The sixth block of code consists of 3 lines, which is to plot the least squares line of best fit by first creating an array for the x values, which will give enough points to encompass the imported data. Then using the values for the slope and intercept, I have calculated the y values for the line of best fit, which is then plotted using a red line by the subsequent line of code.

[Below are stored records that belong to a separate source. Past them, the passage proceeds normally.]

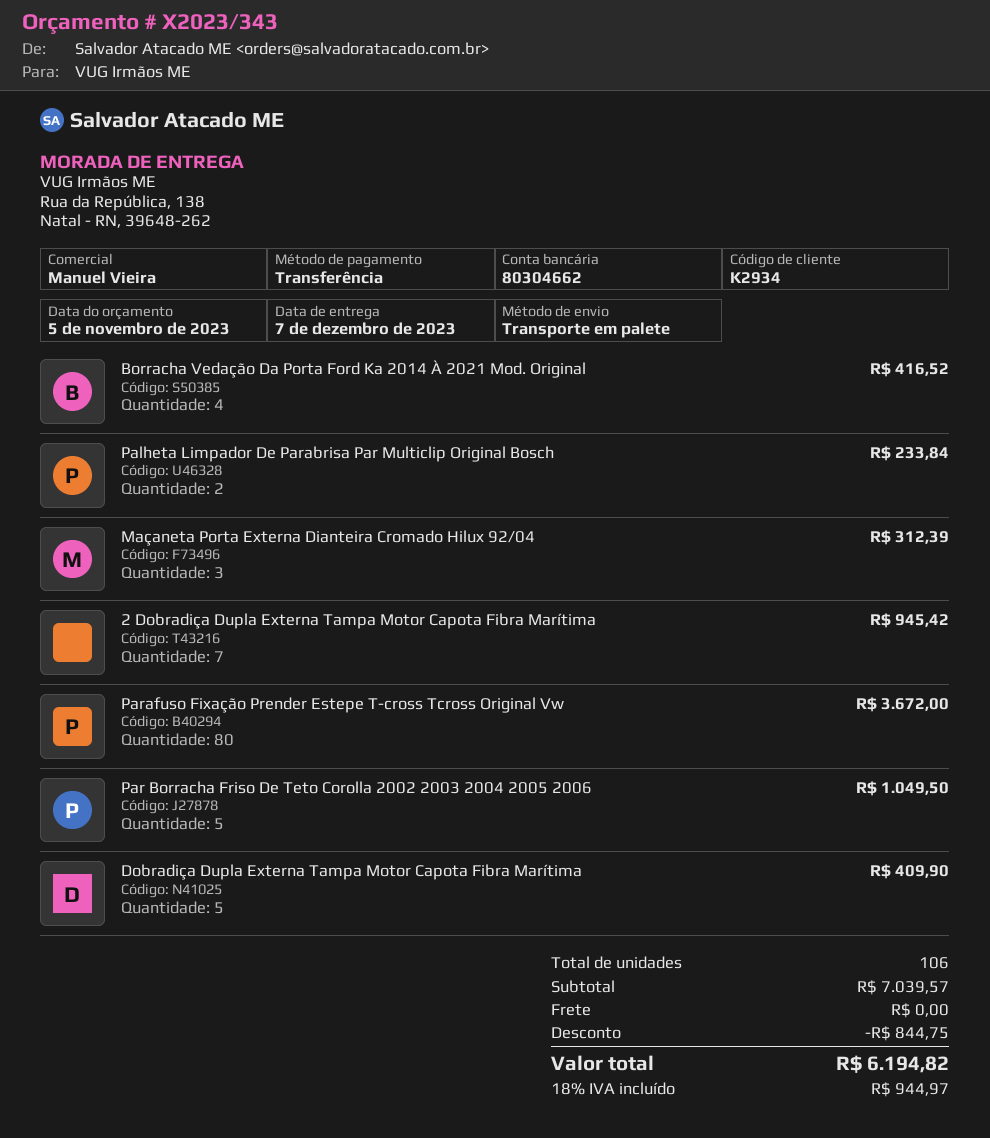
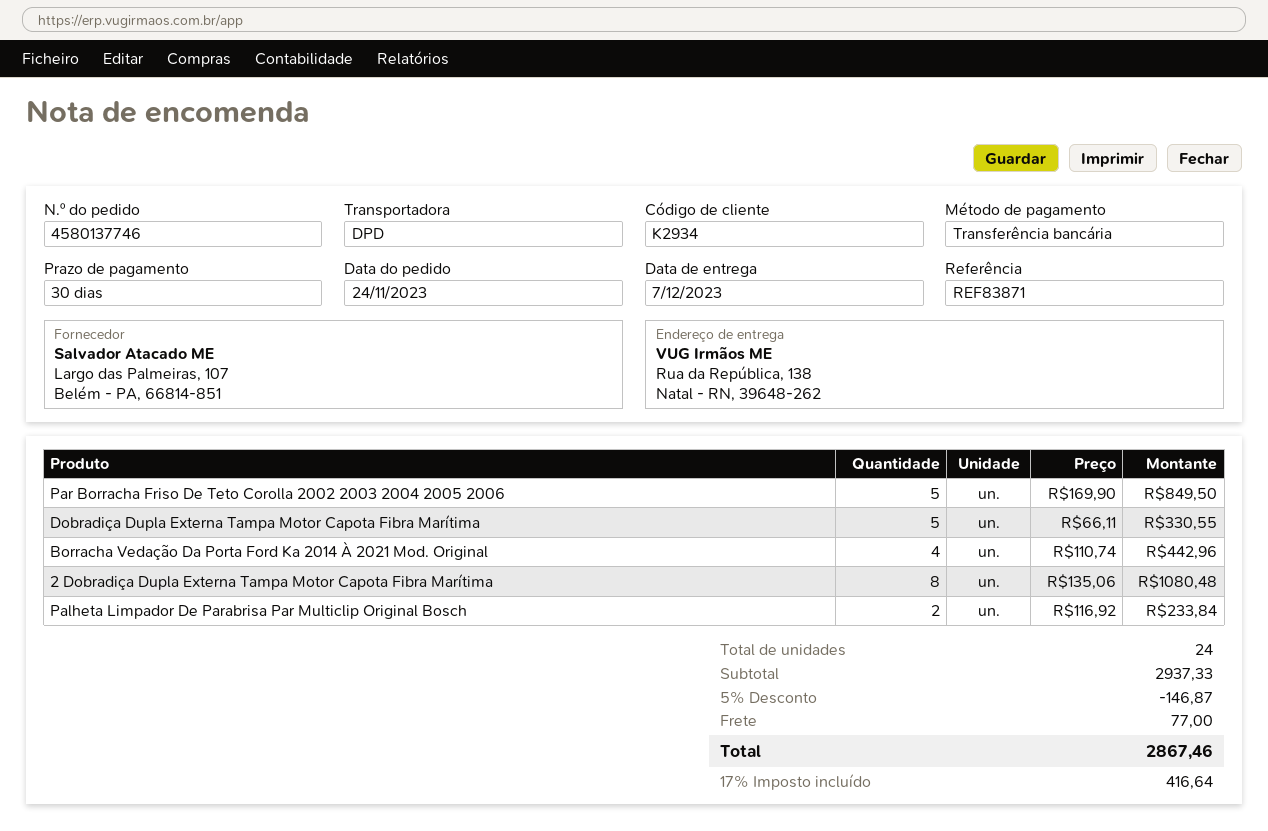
shipping method: pallet freight -> DPD
Borracha Vedação Da Porta Ford Ka 2014 À 2021 Mod. Original: 4 for 416.52 -> 4 for 442.96
Maçaneta Porta Externa Dianteira Cromado Hilux 92/04: 3 for 312.39 -> none
2 Dobradiça Dupla Externa Tampa Motor Capota Fibra Marítima: 7 for 945.42 -> 8 for 1080.48
Parafuso Fixação Prender Estepe T-cross Tcross Original Vw: 80 for 3672.00 -> none
Par Borracha Friso De Teto Corolla 2002 2003 2004 2005 2006: 5 for 1049.50 -> 5 for 849.50
Dobradiça Dupla Externa Tampa Motor Capota Fibra Marítima: 5 for 409.90 -> 5 for 330.55
total quantity: 106 -> 24
subtotal: 7039.57 -> 2937.33
discount: 844.75 -> 146.87
shipping: 0.00 -> 77.00
tax: 18% = 944.97 -> 17% = 416.64
total: 6194.82 -> 2867.46

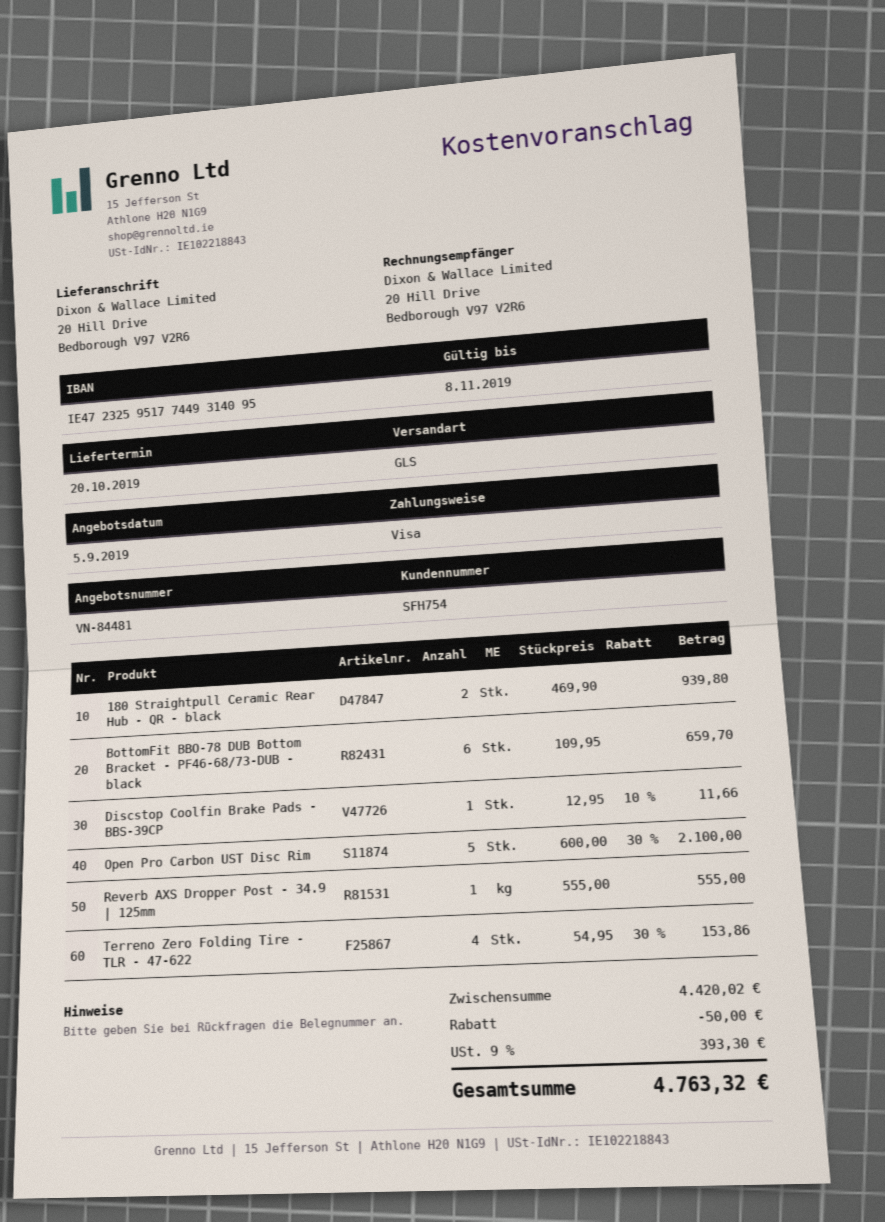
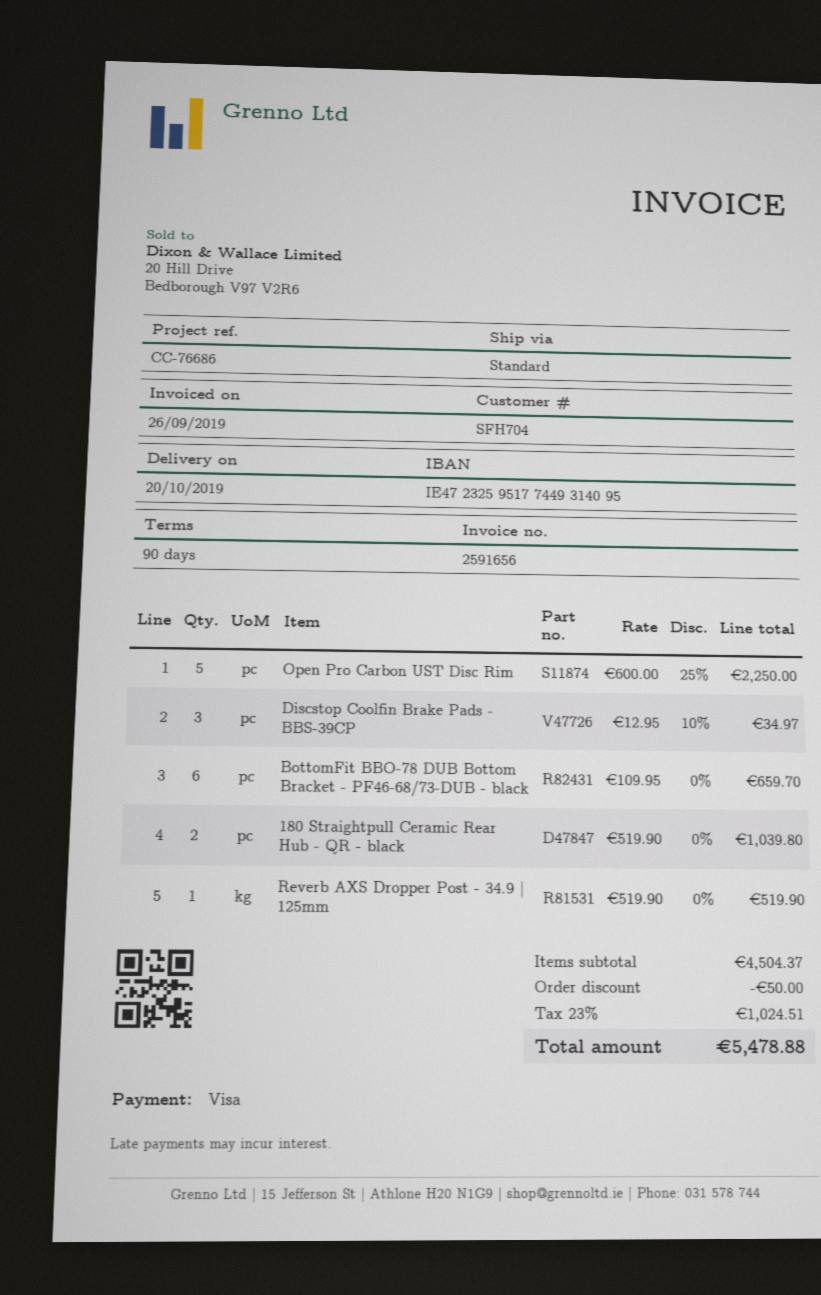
customer number: SFH754 -> SFH704
shipping method: GLS -> standard
180 Straightpull Ceramic Rear Hub - QR - black: 2 x 469.90 = 939.80 -> 2 x 519.90 = 1039.80
Discstop Coolfin Brake Pads - BBS-39CP: 1 x 12.95 - 10% = 11.66 -> 3 x 12.95 - 10% = 34.97
Open Pro Carbon UST Disc Rim: 5 x 600.00 - 30% = 2100.00 -> 5 x 600.00 - 25% = 2250.00
Reverb AXS Dropper Post - 34.9 | 125mm: 1 x 555.00 = 555.00 -> 1 x 519.90 = 519.90
Terreno Zero Folding Tire - TLR - 47-622: 4 x 54.95 - 30% = 153.86 -> none
subtotal: 4420.02 -> 4504.37
tax: 9% = 393.30 -> 23% = 1024.51
total: 4763.32 -> 5478.88

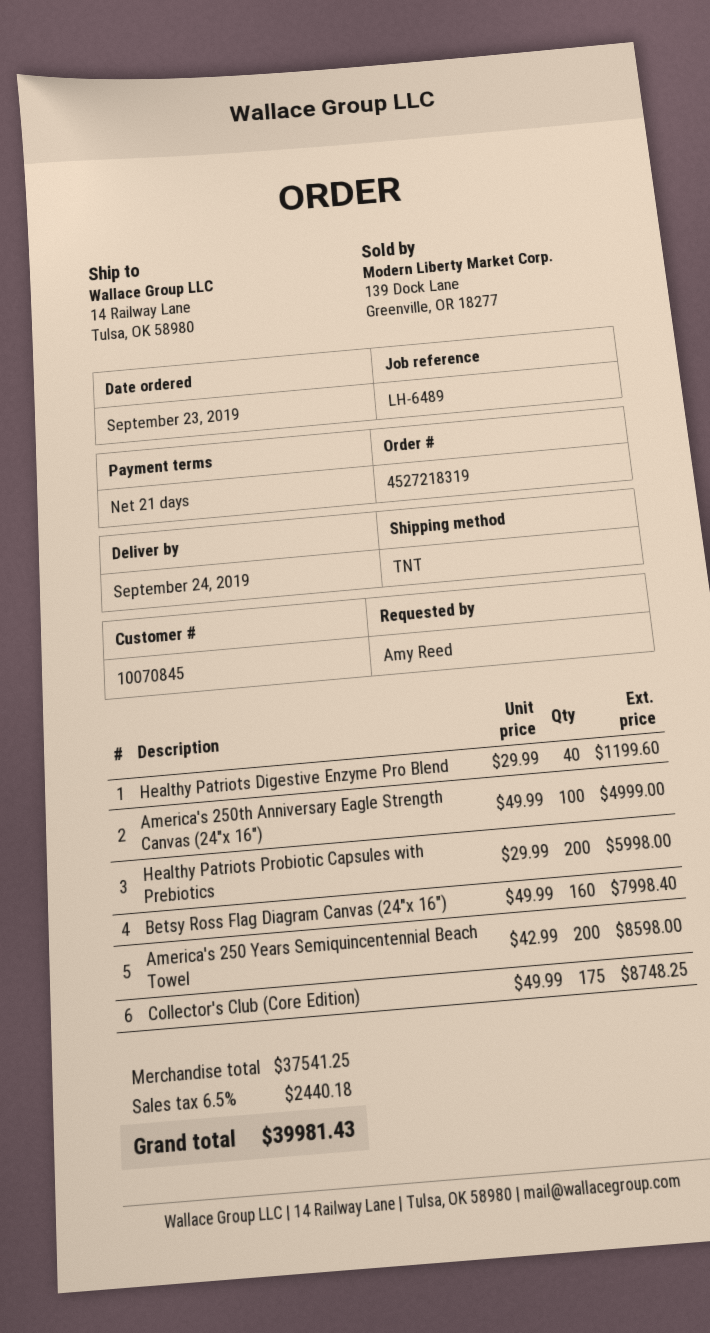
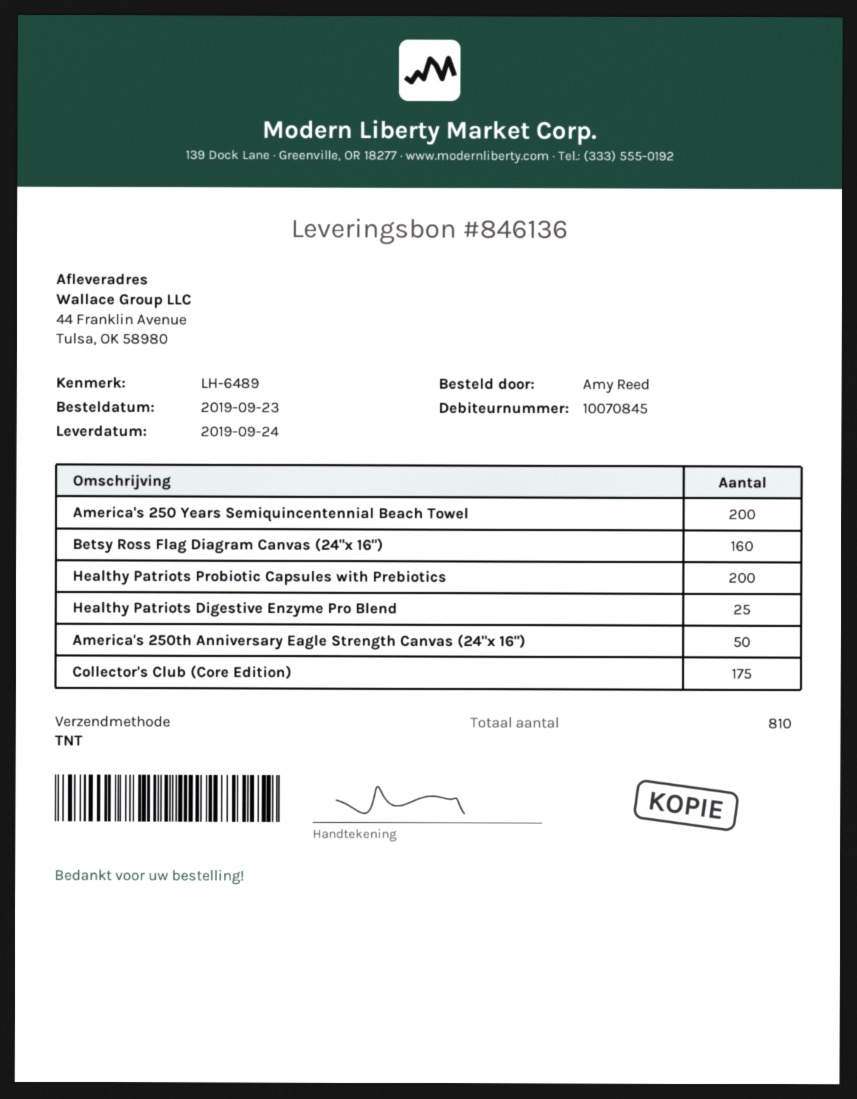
ship to: 14 Railway Lane, Tulsa, OK 58980 -> 44 Franklin Avenue, Tulsa, OK 58980
Healthy Patriots Digestive Enzyme Pro Blend: 40 -> 25
America's 250th Anniversary Eagle Strength Canvas (24"x 16"): 100 -> 50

The last block of code contains more print functions. In this I have printed the values of the means, slope, intercept, and the corresponding uncertainties with correct units. However I have now formatted the numbers to an appropriate number of significant figures. The number of significant figures I have used, for the uncertainties, is enough to show one number at the end of the float. The number of significant figures for the slope and intercept are the same as their uncertainties.

In [3]:
D = slope/6 #Calculates the diffusion coefficient
D_uncertainty = slope_error/6 #Calculates the uncertainty in the diffusion coefficient
#The print functions below print the diffusion coefficient, with uncertainties and units, at full precision and to 3 sif figs
print("The diffusion coefficient is", D, "x10^-8 m^2s^-1") 
print("The uncertainty in the diffusion coefficient is", D_uncertainty, "x10^-8 m^2s^-1")
print("\nThe diffusion coefficient with uncertainty is:")
print("({0:0.4f} ± {1:0.4f})x10^-8 m^2s^-1".format(D,D_uncertainty))

The diffusion coefficient is 0.336035126 x10^-8 m^2s^-1
The uncertainty in the diffusion coefficient is 0.000175044339405 x10^-8 m^2s^-1

The diffusion coefficient with uncertainty is:
(0.3360 ± 0.0002)x10^-8 m^2s^-1


The code cell above has been used to calculate the diffusion coefficient, as it is equal to the slope divided by 6. This can be deduced from the initial equation shown in the introduction of the notebook. Since it is in the form y=mx+c, the slope is equal to 6 times the diffusion coefficient. The uncertainty is equal to 6 times the uncertainty for the slope, as dividing the value for the slop by 6, makes the value for the diffusion coefficient 6 times more uncertainty. I have given the diffusion coefficient and its uncertainty to full precision and to 3 decimal places.

# Conclusion #

The code and text cells above have been used to import, plot and analyse the data for the diffusion of Na+ ions in soda lime silicate glass. Furthermore, I have included the least squares line of best fit, for which the slope and intercept have been calculated using the data that was initially imported.